# Problem
Once you have located the line containing "funciones closure" in the material below, return it exactly along with each line after it through the line containing "son funciones que".

# Records for the task
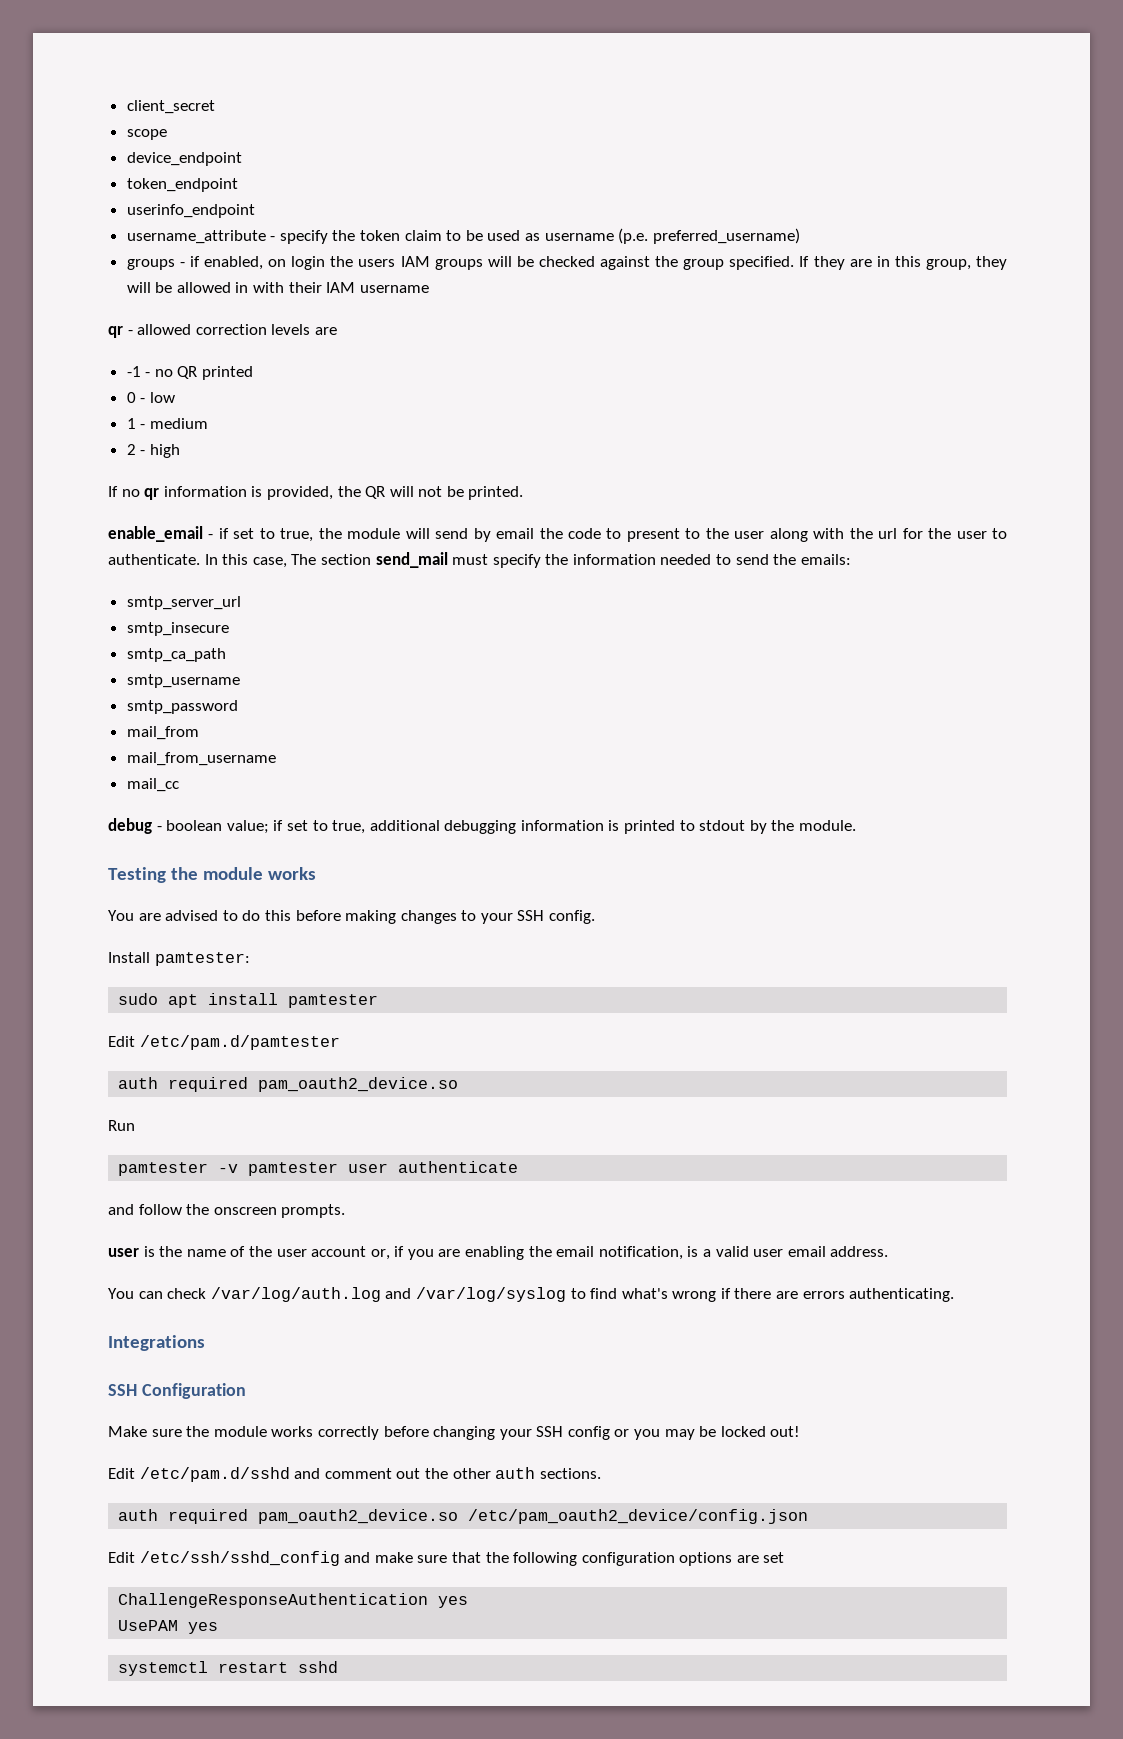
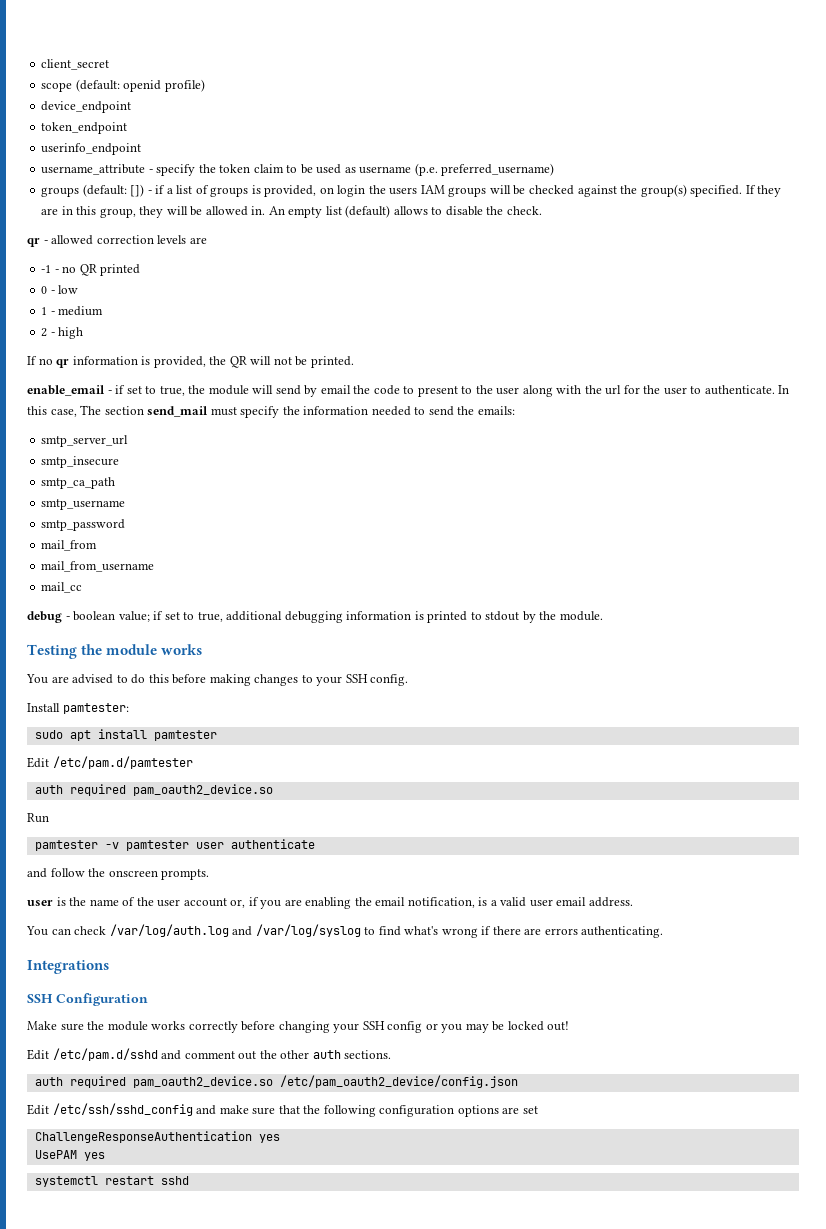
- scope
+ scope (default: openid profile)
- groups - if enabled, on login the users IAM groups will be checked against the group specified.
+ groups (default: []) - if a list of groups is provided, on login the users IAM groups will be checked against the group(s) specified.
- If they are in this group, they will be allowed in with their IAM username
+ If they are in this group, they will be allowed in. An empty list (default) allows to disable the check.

==

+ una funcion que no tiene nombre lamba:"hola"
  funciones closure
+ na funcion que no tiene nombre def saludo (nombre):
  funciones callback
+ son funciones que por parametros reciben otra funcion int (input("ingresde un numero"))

# Task answer
  funciones closure
+ na funcion que no tiene nombre def saludo (nombre):
  funciones callback
+ son funciones que por parametros reciben otra funcion int (input("ingresde un numero"))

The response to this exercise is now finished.